Anthony Ryan was educated at the University of Rochester, receiving a bachelor's degree in 1985, and the London School of Economics, receiving a master's degree in 1986.

Ryan joined the Boston Company as a manager in 1987.  The next year, he joined PanAgora Asset Management as a manager of Global Investments, working there until 1994.  From 1994 to 2000, he was a principal of State Street Global Advisors.  He was a partner and head of client relations at Grantham, Mayo, Van Otterloo & Co. LLC from 2000 to 2006.

In 2006, Ryan became Assistant Secretary of the Treasury for Financial Markets, holding that office until 2008.  He was Acting Under Secretary of the Treasury for Domestic Finance from 2008 to 2009.

Ryan became the Chief Administrative Officer of Fidelity Investments in 2009.
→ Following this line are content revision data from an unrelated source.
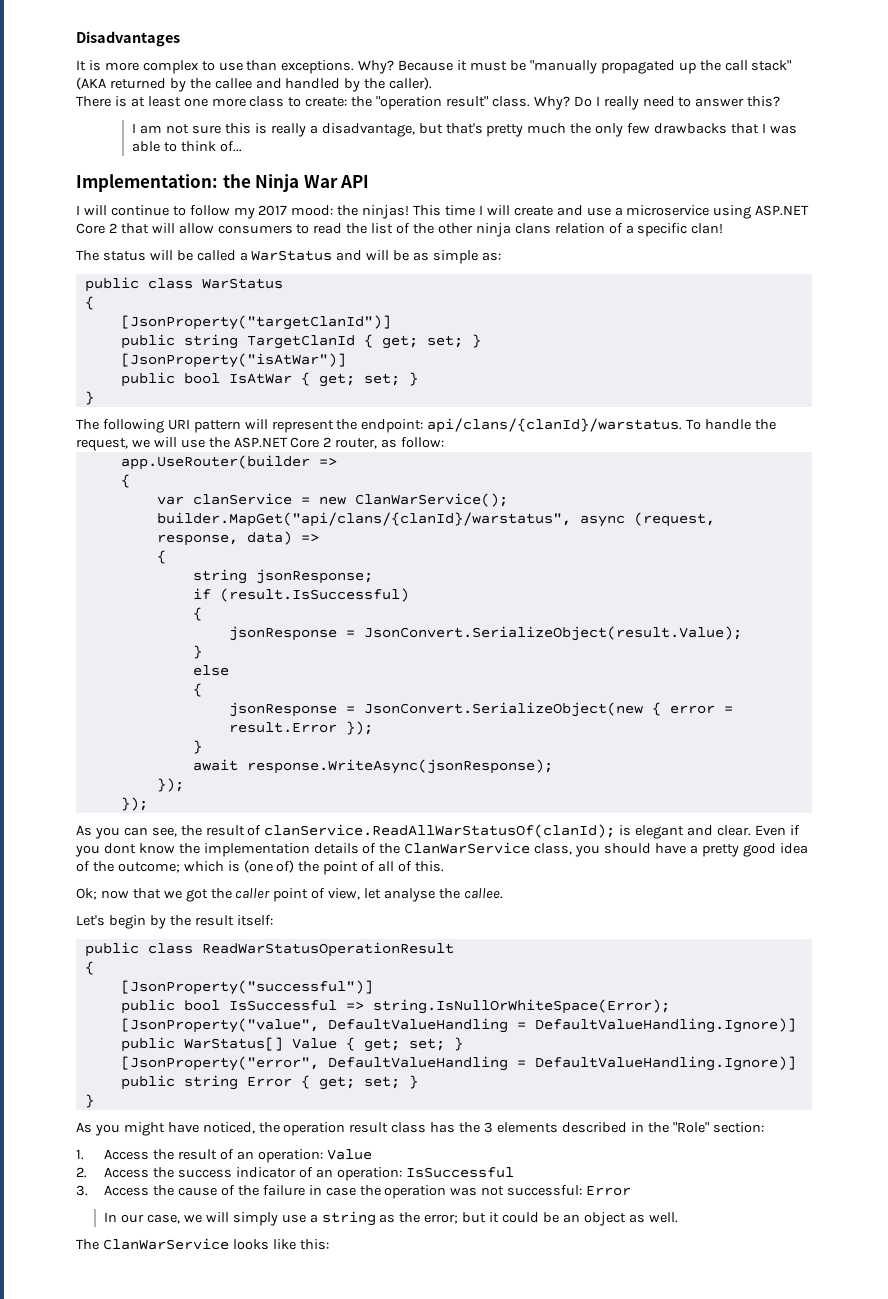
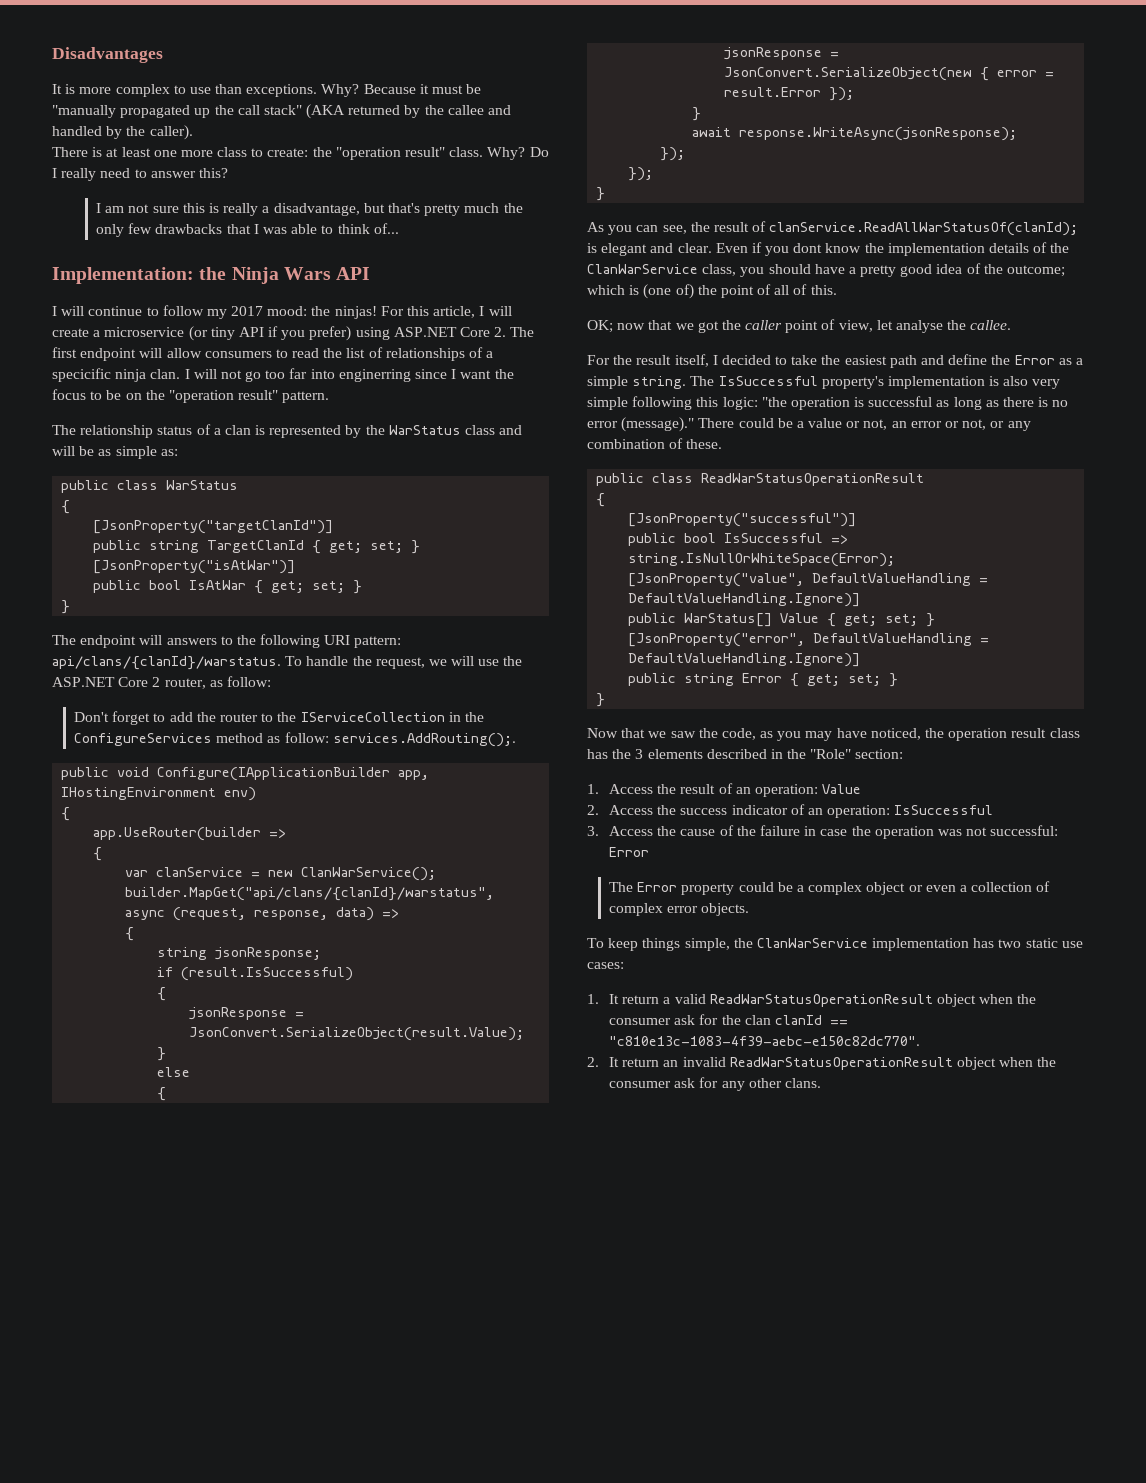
[303,175,338,188] War -> [283,267,331,280] Wars
[413,205,810,219] [76,223,149,234] This time I will create and use a microservice using ASP.NET Core 2 that -> [380,306,512,318] [52,326,535,341] [52,347,137,361] For this article, I will create a microservice (or tiny API if you prefer) using ASP.NET Core 2. The first endpoint
[413,223,724,237] [76,250,333,261] the other ninja clans relation of a specific clan! // The status will be called a WarStatus -> [385,347,494,361] [52,368,514,382] [52,389,330,403] [52,424,496,438] relationships of a specicific ninja clan. I will not go too far into enginerring since I want the focus to be on the "operation result" pattern. // The relationship status of a clan is represented by the WarStatus class
[102,419,424,433] following URI pattern will represent the endpoint: -> [80,634,402,648] endpoint will answers to the following URI pattern:
(445, 442) none -> [74,711,484,725] [74,732,516,747] [61,767,430,781] [61,787,257,801] [61,807,71,821] // Don't forget to add the router to the IServiceCollection in the ConfigureServices method as follow: services.AddRouting();. // public void Configure(IApplicationBuilder app, IHostingEnvironment env) // {
(148, 804) none -> [596,187,606,201] // }
[76,888,97,900] Ok; -> [587,320,613,333] OK;
[76,915,273,929] Let's begin by the result itself: -> [587,354,1083,368] [587,376,1061,389] [587,396,1069,410] [587,417,1031,432] [587,438,723,449] For the result itself, I decided to take the easiest path and define the Error as a simple string. The IsSuccessful property's implementation is also very simple following this logic: "the operation is successful as long as there is no error (message)." There could be a value or not, an error or not, or any combination of these.
[76,1122,165,1136] As you might -> [587,728,833,741] Now that we saw the code, as you may
[104,1211,678,1226] [76,1238,329,1250] In our case, we will simply use a string as the error; but it could be an object as well. // The ClanWarService looks like this: -> [609,881,1051,895] [609,903,750,916] [587,938,1083,951] [587,962,624,969] [587,994,1037,1007] [609,1014,848,1025] [609,1036,921,1046] [587,1057,1057,1070] [609,1077,821,1091] The Error property could be a complex object or even a collection of complex error objects. // To keep things simple, the ClanWarService implementation has two static use cases: // 1. It return a valid ReadWarStatusOperationResult object when the consumer ask for the clan clanId == "c810e13c-1083-4f39-aebc-e150c82dc770". // 2. It return an invalid ReadWarStatusOperationResult object when the consumer ask for any other clans.

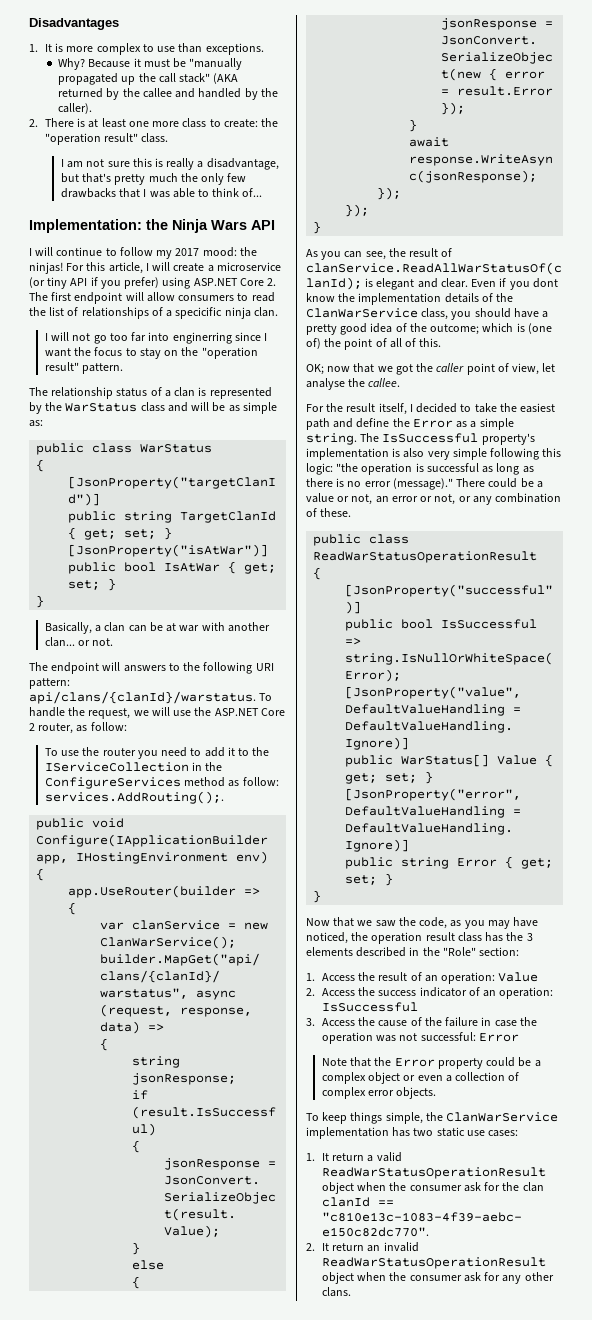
(163, 55) none -> [29,44,38,52] 1.
(318, 90) none -> (264, 49) //
(193, 132) none -> [29,119,38,127] 2.
[487,147,549,160] [52,168,228,181] Why? Do I really need to answer this? -> (169, 138) none
(181, 374) none -> (278, 312) //
[106,390,122,400] be -> [139,348,161,359] stay
(71, 607) none -> [44,622,270,634] [44,637,114,647] // Basically, a clan can be at war with another clan... or not.
[74,711,258,725] Don't forget to add the router -> [44,747,235,759] To use the router you need to add it
[609,882,634,892] The -> [321,1057,392,1067] Note that the

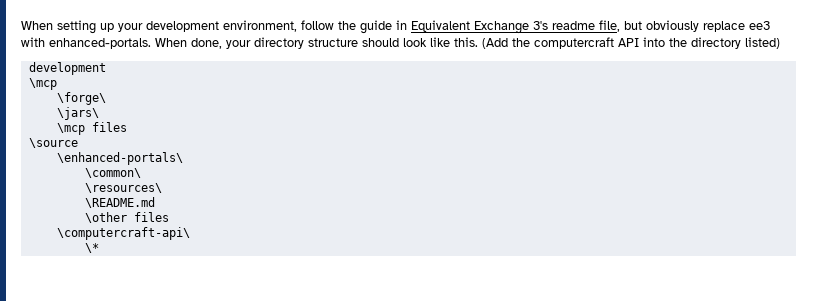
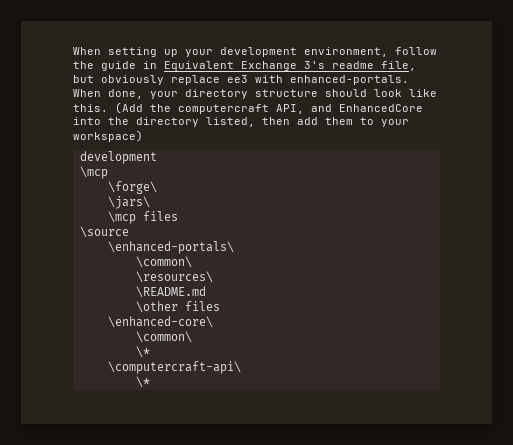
[618,37,780,49] API into the directory listed) -> [276,104,423,114] [73,117,409,127] [73,130,143,142] API, and EnhancedCore into the directory listed, then add them to your workspace)
(169, 217) none -> [107,316,213,328] [135,331,192,343] [135,346,150,358] // \enhanced-core\ // \common\ // \*

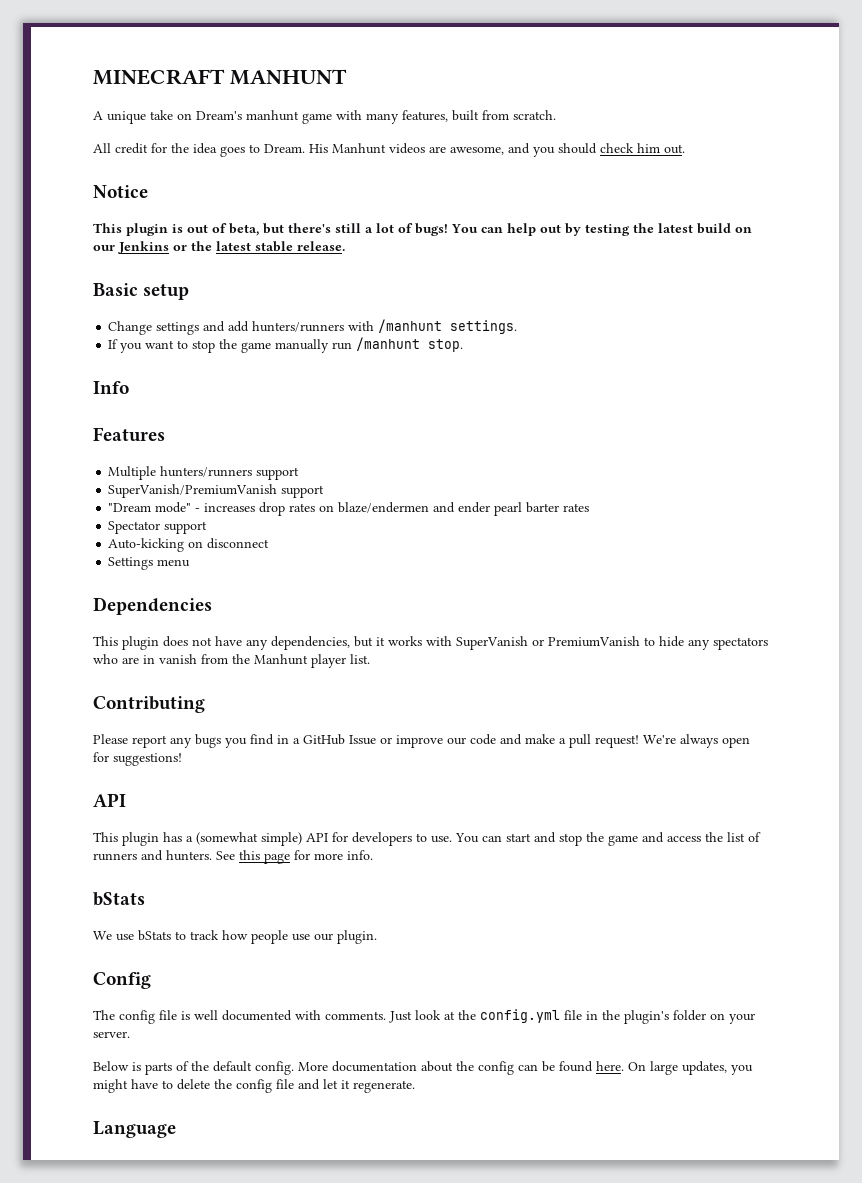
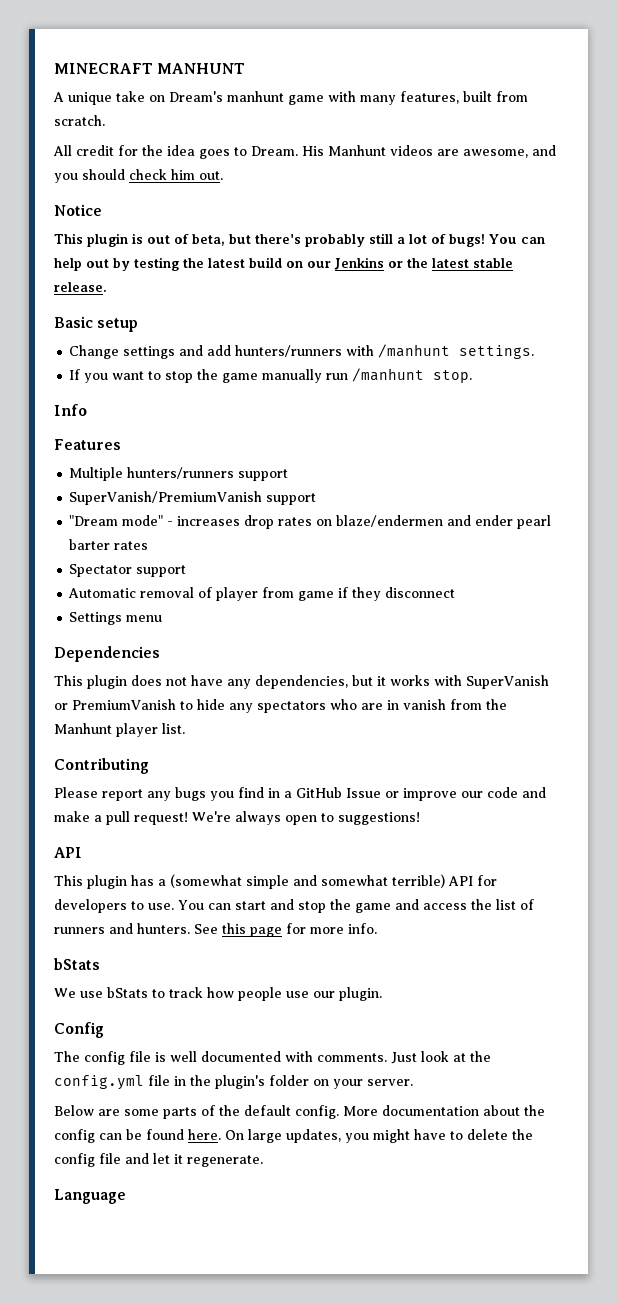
(331, 228) none -> [305,234,365,247] probably
[108,538,204,552] Auto-kicking on -> [68,587,382,601] Automatic removal of player from game if they
[93,752,109,762] for -> [321,813,334,822] to
[261,832,302,846] simple) -> [246,874,445,889] simple and somewhat terrible)
[132,1062,141,1071] is -> [98,1109,159,1116] are some

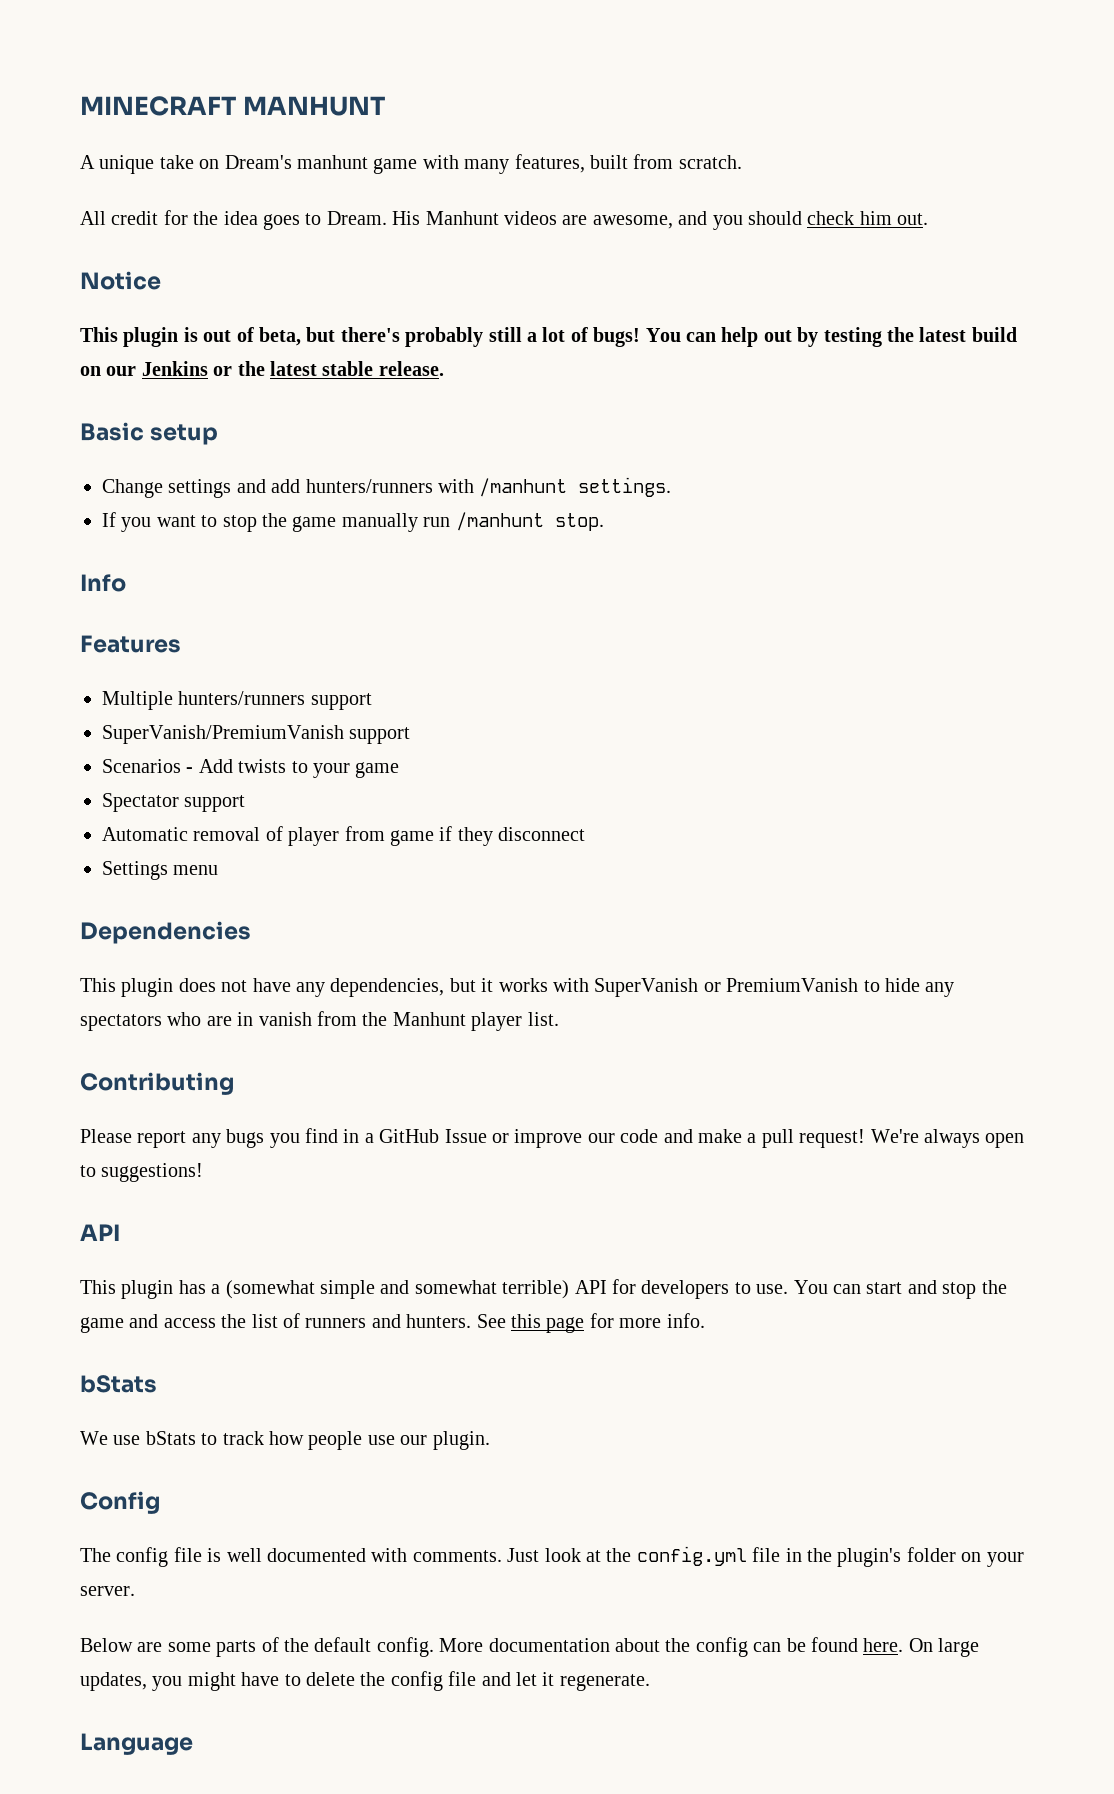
[69,515,552,529] [69,539,149,550] "Dream mode" - increases drop rates on blaze/endermen and ender pearl barter rates -> [102,759,400,778] Scenarios - Add twists to your game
In 2011, Ryan became the Chief Executive Officer of Arrowstreet Capital, Limited Partnership of Boston, MA.

References

Living people
United States Department of the Treasury officials
United States Assistant Secretaries of the Treasury
George W. Bush administration personnel
University of Rochester alumni
Alumni of the London School of Economics
Year of birth missing (living people)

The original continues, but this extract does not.